> [DIRECTIONS FOR THIS TASK] Give again, word for word, every line in the entries below from the line with "Roma Rose Maxi" up to and including the line with "balance: 1108.80 -> 835.82", and no other line.

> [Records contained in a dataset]

---------------

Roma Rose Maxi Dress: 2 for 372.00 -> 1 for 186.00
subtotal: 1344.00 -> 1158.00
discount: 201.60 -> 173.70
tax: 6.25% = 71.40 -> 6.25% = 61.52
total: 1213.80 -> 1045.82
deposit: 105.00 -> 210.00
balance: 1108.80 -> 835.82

---------------

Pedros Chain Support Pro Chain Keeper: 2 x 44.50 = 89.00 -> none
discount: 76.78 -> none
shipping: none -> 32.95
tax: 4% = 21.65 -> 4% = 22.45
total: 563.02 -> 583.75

---------------

> [FINISHED TASK]
Roma Rose Maxi Dress: 2 for 372.00 -> 1 for 186.00
subtotal: 1344.00 -> 1158.00
discount: 201.60 -> 173.70
tax: 6.25% = 71.40 -> 6.25% = 61.52
total: 1213.80 -> 1045.82
deposit: 105.00 -> 210.00
balance: 1108.80 -> 835.82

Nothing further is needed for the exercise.